Porque da igual lo que digan los estudios. Porque los estudios de los que disponemos son bastante pobres. La recopilación de datos clínicos en EE UU. avanza a ritmo de hormiga, el caos resulta evidente y seguimos enganchado a los informes de los chinos, que son al conocimiento lo que las enseñanzas de Joseph Goebbels a la verdad o lo que las ruedas de prensa del Gobierno español a las ruedas de prensa de cualquier democracia con un poquito de respeto por sí misma y por la libertad de prensa. Hasta ahora disponíamos de un paper chino, a medio cocinar, repleto de insuficiencias, respecto a los niños y coronavirus. Me cuesta confiar en la ciencia de un país que tardó semanas en avisar al resto del mundo y donde la primera obsesión de las autoridades consistió en silenciar y castigar a los médicos que encendieron las primeras bengalas. Total, que llamamos por teléfono a la pediatra. Tenemos cita para mañana. Hoy cuando lean esto. Todo apunta a una amigdalitis bacteriana. Casi me da la risa floja mientras lo escribo. Amigdalitis, cinco sílabas repentinamente inocentes. Súbitamente amigas cuando uno ya estaba en lo peor. Cuando el pensamiento iba hacia las peores perspectivas.

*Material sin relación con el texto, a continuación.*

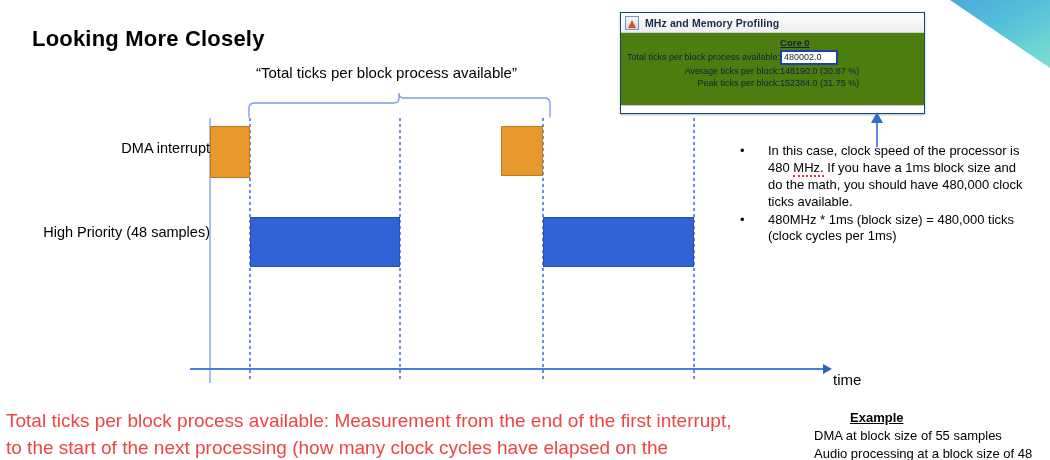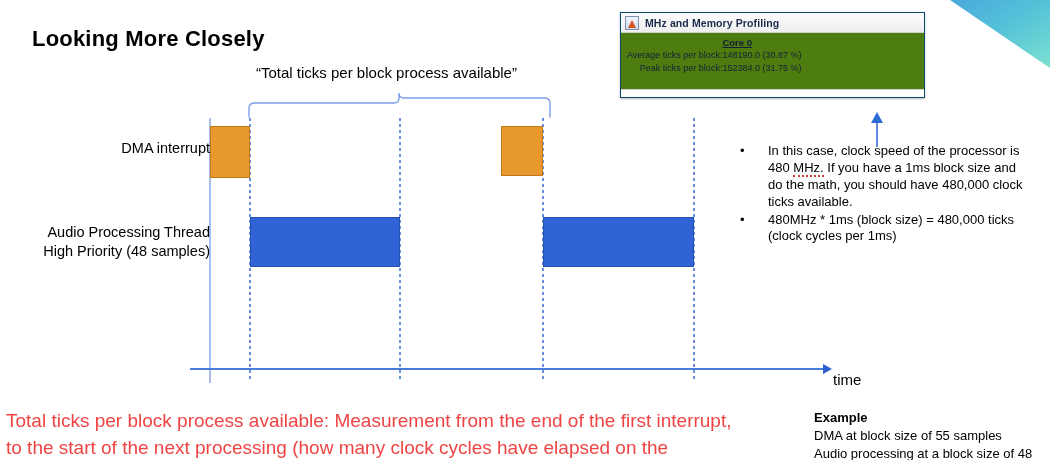"Total ticks per block process available:" tr { html: none -> <tr> <td>Total ticks per block process available:</td> <td> <span>480002.0</span> </td> </tr> }
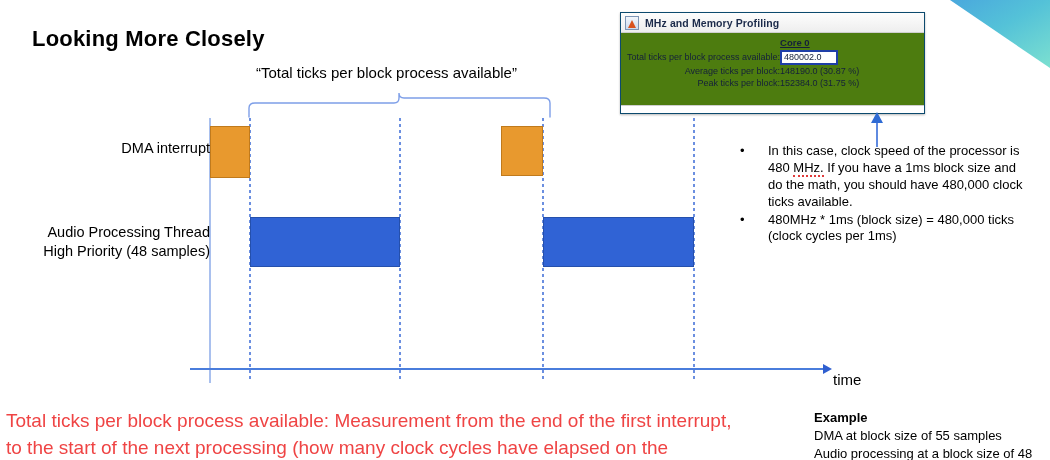"Audio Processing Thread" div { html: <div>Audio Processing Thread</div> -> none }
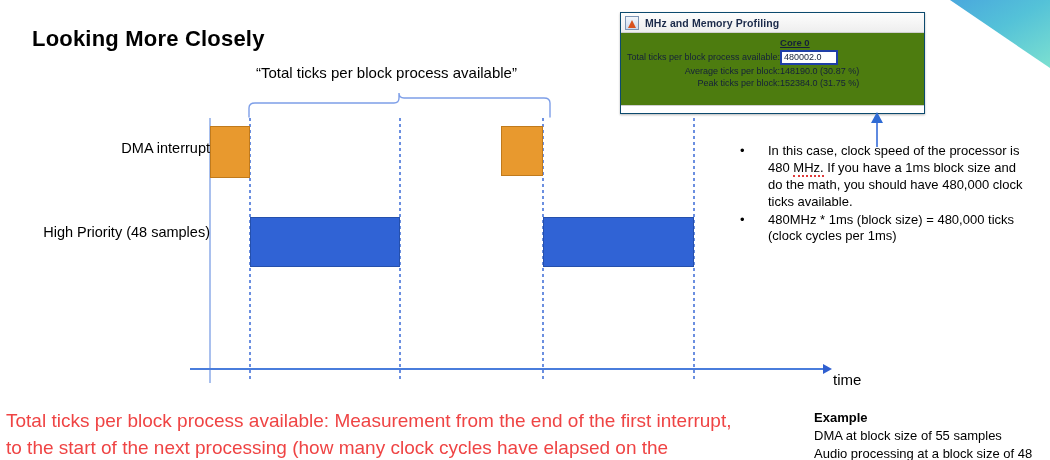"Example" .example-head { margin-left: none -> 36px; text-decoration: none -> underline }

No es que me ponga en lo peor por sistema. Pero las bombas caen demasiado cerca. Hoy ha despertado con síntomas otro compañero de trabajo de Mónica. La peste gana centímetros por momentos. Son ya 259.214 casos confirmados en EE.UU. 57.159 casos en la ciudad de Nueva York, que acumula 1.562 muertos. Para remediarlo, para distraer la angustia, hago lo que todos. Leo. Escucho música. Escucho música y leo. Pienso a ratos en la marea cuqui y moña que anima a consumir contenidos culturales por la patilla. En todos esos artistas que cantan desde su casa, vía Instagram. En todas las plataformas que ofrecen gratis sus series y películas. Me digo a mi mismo que es posible que el mundo después del coronavirus sea otro, distinto, irreconocible, distópico incluso. Pero la tendencia del gentío a disfrutar del trabajo ajeno sin pagar un céntimo a cambio, así como la deprimente incapacidad de los poetas para entender que no pueden, que no deben ofrecer sus poemas, sus sinfonías, sus canciones, sus novelas, sin cobrar algo a cambio, sin ejercer la imprescindible pedagogía asociada a la transacción económica, me convence de que seguimos empeñados en lograr la definitiva destrucción de la poesía por la vía de matar de hambre a los poetas. «Bueno, pero eso no va a pasar mañana», repetía Abraracúrcix tras comentar la inminencia del cataclismo celeste. A veces temo que fuera un optimista.